A year or two ago we were bicycling home from work, when I saw two Canadian Pacific locomotives idling on the spur track that goes to the local Ford plant. That seemed odd, but I said to Mrs. Ispolkom, "They can't be making a stop at the McDonalds." As we pedaled along, though, we saw the engineer and conductor trot out of McDonalds carrying takeout bags. They climbed into the cab and off the locomotives went.


----------



## amtrakwolverine (Mar 28, 2010)

like the comments said whats the big deal. maybe they could have parked a few feet back as to not block the crossing. the train was empty the crew was going on break FFS. people in that town got nothing better to do.


----------



## had8ley (Mar 28, 2010)

Pure hogwash !!! :angry: I wish that TV stations would be more careful in their story selection. Must have been a slow news day. I'd like to see these people switch a chemical plant for 8-10 hours without a break. Maybe then they would appreciate a burger to go. :angry: :angry: :angry:


----------



## jis (Mar 28, 2010)

had8ley said:


> Pure hogwash !!! :angry: I wish that TV stations would be more careful in their story selection. Must have been a slow news day. I'd like to see these people switch a chemical plant for 8-10 hours without a break. Maybe then they would appreciate a burger to go. :angry: :angry: :angry:


Interesting to see how almost everyone rises in brave defense of indiscipline, and some taking the trouble to blame the messenger. These are the signs of the time I suppose.


----------



## had8ley (Mar 28, 2010)

jis said:


> had8ley said:
> 
> 
> > Pure hogwash !!! :angry: I wish that TV stations would be more careful in their story selection. Must have been a slow news day. I'd like to see these people switch a chemical plant for 8-10 hours without a break. Maybe then they would appreciate a burger to go. :angry: :angry: :angry:
> ...


Sure is funny how those who haven't "walked the walk" like to climb on those who have been there and done that. The mosquitoes were so big, and we had no A/C, that we almost needed a transfusion after 12 hours in the middle of the woods at a chemical plant or in a siding somewhere. Civilization and a burger stand were like going to heaven.
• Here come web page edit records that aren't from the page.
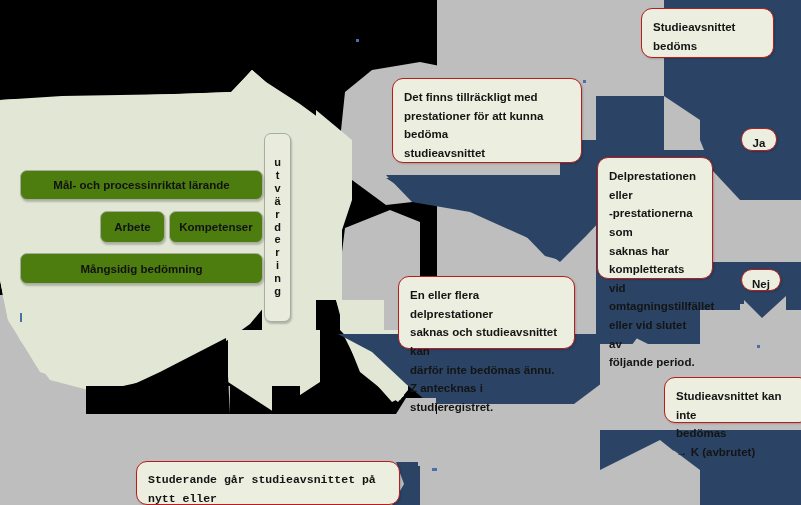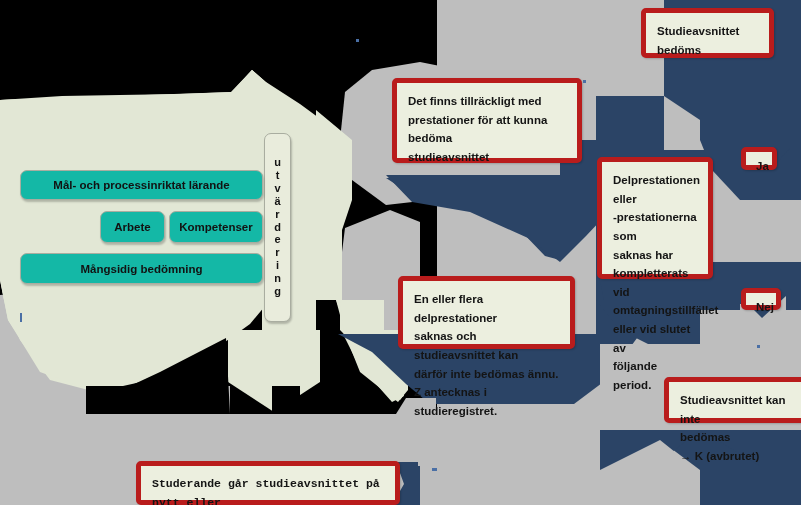"Studieavsnittet bedöms" .callout { border: 5px solid #b91c1c -> 1px solid #b91c1c; border-radius: 5px -> 11px }
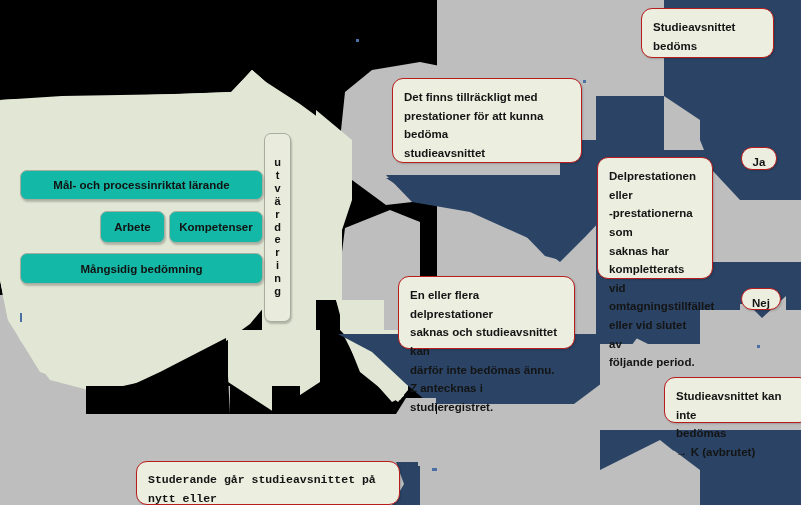"Ja" .callout.small { margin-top: 19px -> none }
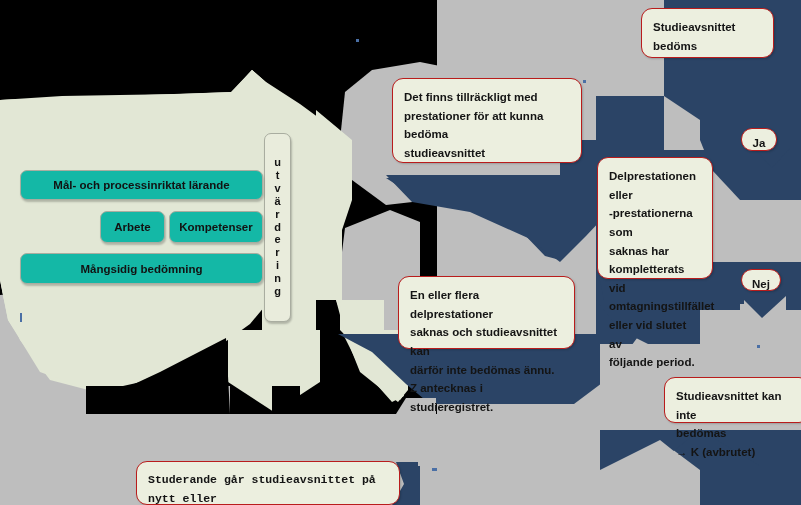"Mål- och processinriktat lärande" .chip { background: #14b8a6 -> #4d7c0f }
Sign of the times my happy butt~ 37 years behind the throttle you can't take away from someone. Now put that in your baggage car and stuff it !!!


----------



## jis (Mar 28, 2010)

had8ley said:


> Sure is funny how those who haven't "walked the walk" like to climb on those who have been there and done that. The mosquitoes were so big, and we had no A/C, that we almost needed a transfusion after 12 hours in the middle of the woods at a chemical plant or in a siding somewhere. Civilization and a burger stand were like going to heaven.


Gosh that was a harrowing experience!

Nobody is denying that things are never back and white and there can be extenuating circumstances for breaking a rule. However there is nothing in the story about the Railrunner incident that there were any such in this case.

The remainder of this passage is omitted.